The big idea is to create a voice conversion (VC) model using GANs.
Two attempts were taken: direct application of SEGAN and a novel approach using the Tacotron TTS system. Both raw audio VC and spectrogram VC were attempted.
Additionally, a cycle-consistency loss was included during training. Nothing has been successful, yet, and detailed information can be found in the respective folders. Brief overviews of the attempts can be found here in the following subsections.
The idea of voice conversion using GANs (in fact, just deep learning) is a promising idea that is still in its nacency. I hope this repo will serve as a starting point for others interested in the idea.
Voice conversion was attempted using about 1200 paired utterances from two speakers (one male and one female). The data comes for the CMU Artic dataset. Download data with downloadData.sh
, or get the data here.
The SEGAN approach to VC is a direct application of methods described in the paper. where the noisy input was replaced with the one speaker and the clean audio was replaced with the other speaker.

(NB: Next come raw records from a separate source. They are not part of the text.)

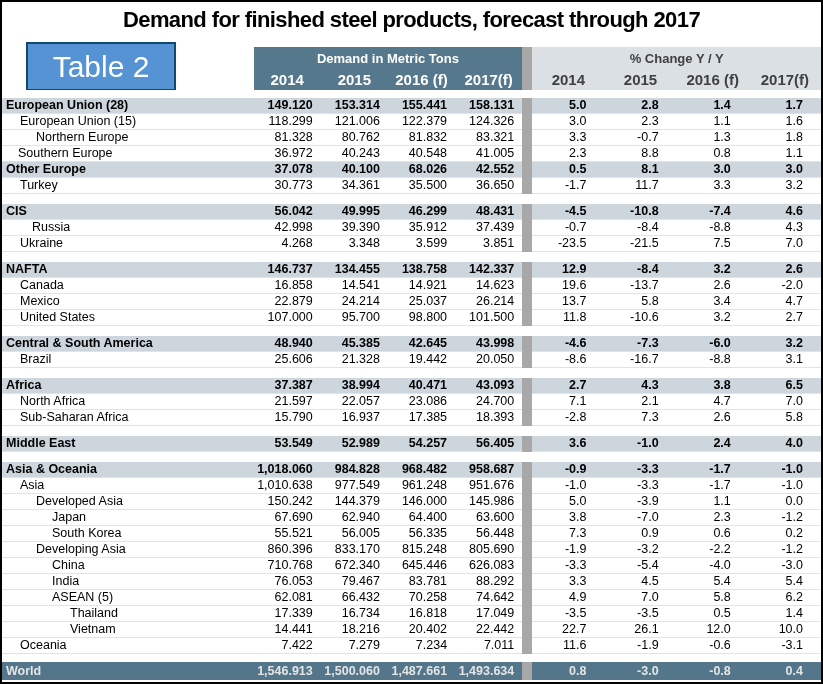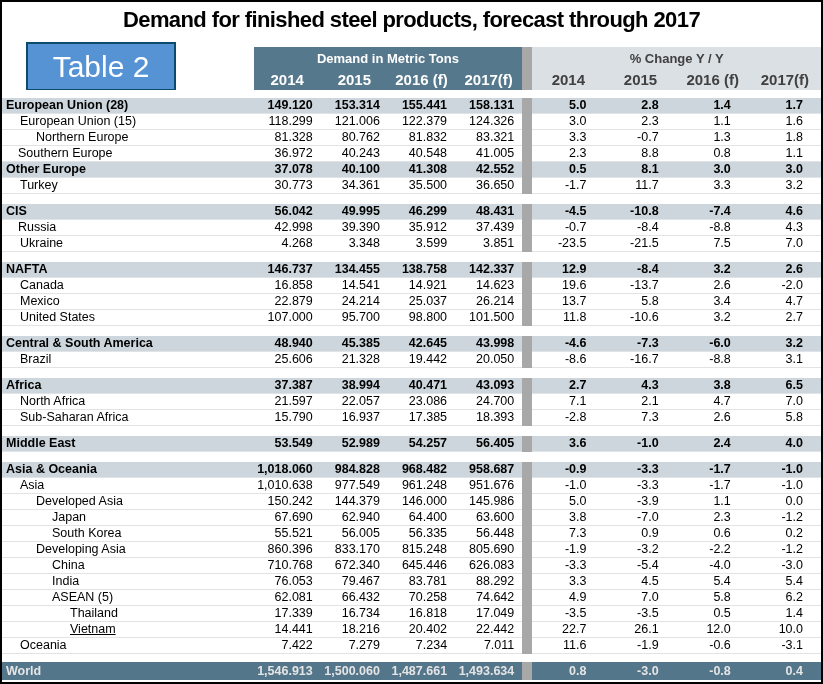--- a/index.html
+++ b/index.html
@@ -149,7 +149,7 @@
           <td class="lab" style="padding-left: 4px;">Other Europe</td>
           <td class="num">37.078</td>
           <td class="num">40.100</td>
-          <td class="num">41.308</td>
+          <td class="num">68.026</td>
           <td class="num">42.552</td>
           <td class="div-col"></td>
           <td class="pct">0.5</td>

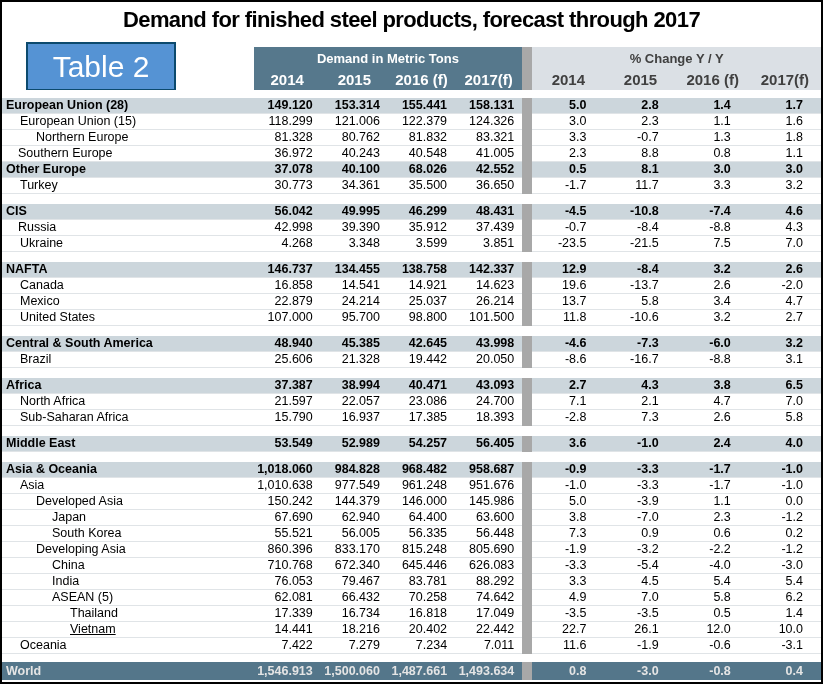--- a/index.html
+++ b/index.html
@@ -194,7 +194,7 @@
           <td class="pct">4.6</td>
         </tr>
         <tr class="r item">
-          <td class="lab" style="padding-left: 16px; margin-top: 23px;">Russia</td>
+          <td class="lab" style="padding-left: 30px; margin-top: 23px;">Russia</td>
           <td class="num">42.998</td>
           <td class="num">39.390</td>
           <td class="num">35.912</td>

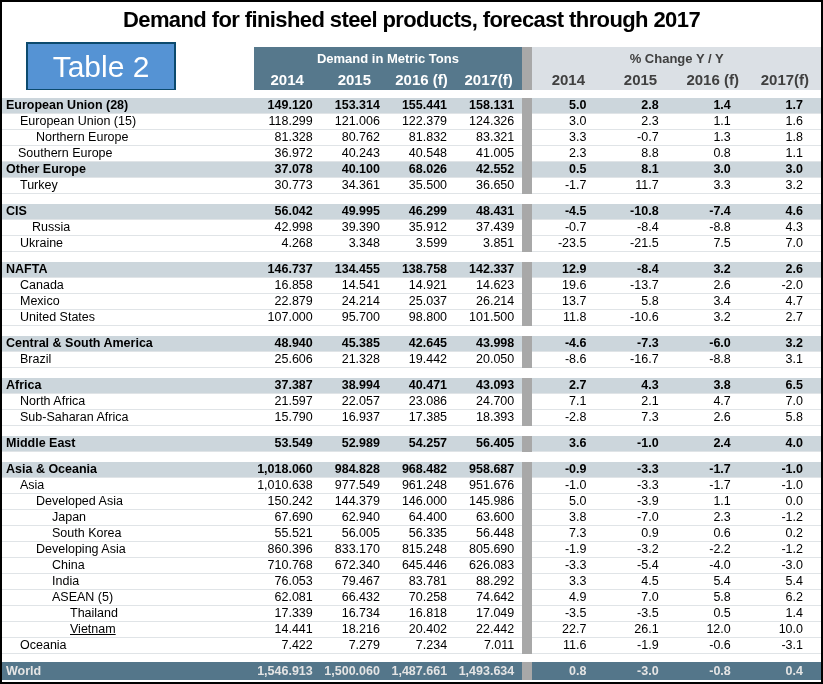--- a/index.html
+++ b/index.html
@@ -518,7 +518,7 @@
           <td class="pct">1.4</td>
         </tr>
         <tr class="r item">
-          <td class="lab" style="padding-left: 68px; text-decoration: underline;">Vietnam</td>
+          <td class="lab" style="padding-left: 68px;">Vietnam</td>
           <td class="num">14.441</td>
           <td class="num">18.216</td>
           <td class="num">20.402</td>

In this approach, I tried to use components of the famous and mysterious TTS system Tacotron to create a VC model that was trained adversarially. The implementation I used originated from here. The generator was a slightlty altered version of the original model that simply took linear-spectrogram audio as input. The discrminator consisted of the encoder part of Tacotron with an additional FC layer that was fed the last state of the encoder.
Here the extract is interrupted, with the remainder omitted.